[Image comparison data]
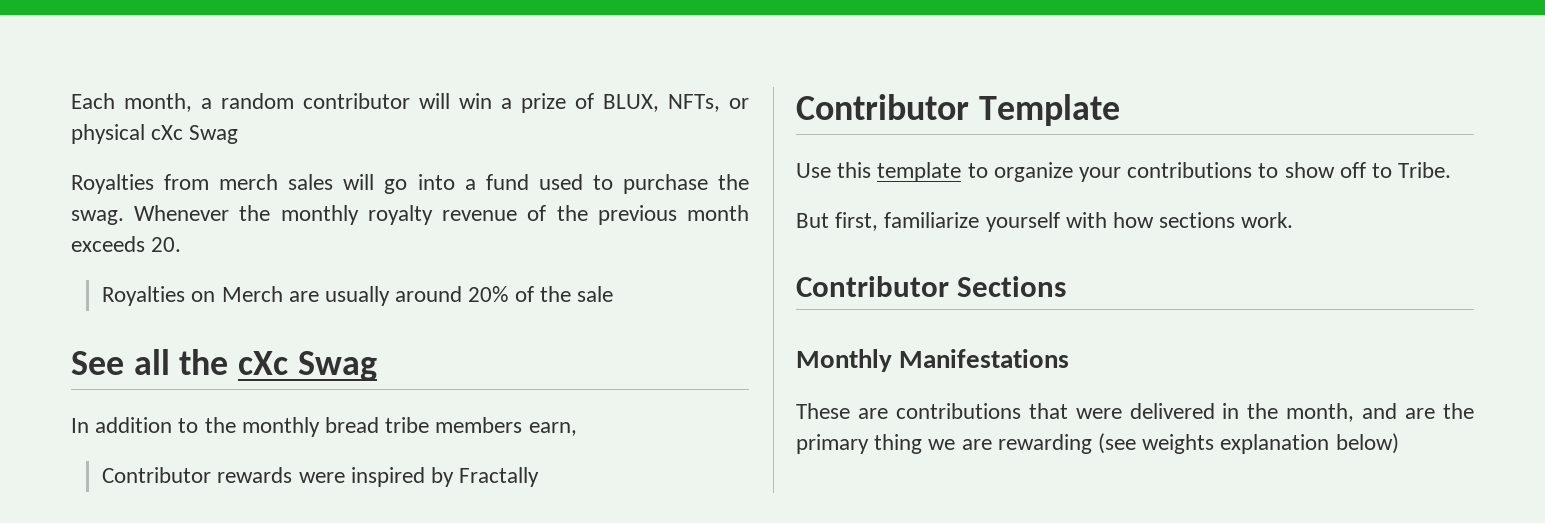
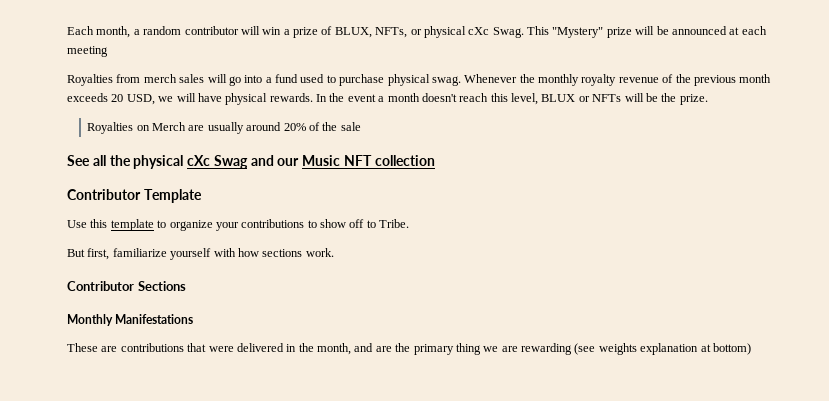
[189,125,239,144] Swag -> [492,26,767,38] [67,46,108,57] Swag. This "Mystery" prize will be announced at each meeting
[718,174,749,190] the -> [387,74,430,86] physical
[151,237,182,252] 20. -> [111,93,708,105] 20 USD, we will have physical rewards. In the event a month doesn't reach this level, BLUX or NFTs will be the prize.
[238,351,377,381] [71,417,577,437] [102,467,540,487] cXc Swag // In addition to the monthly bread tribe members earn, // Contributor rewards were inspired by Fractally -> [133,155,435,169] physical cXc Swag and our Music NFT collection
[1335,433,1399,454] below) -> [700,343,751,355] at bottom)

• _PROMPT_
Your answer should consist of copies of the lines above that include the string "rewards".

• _ANSWER BELOW_
[151,237,182,252] 20. -> [111,93,708,105] 20 USD, we will have physical rewards. In the event a month doesn't reach this level, BLUX or NFTs will be the prize.
[238,351,377,381] [71,417,577,437] [102,467,540,487] cXc Swag // In addition to the monthly bread tribe members earn, // Contributor rewards were inspired by Fractally -> [133,155,435,169] physical cXc Swag and our Music NFT collection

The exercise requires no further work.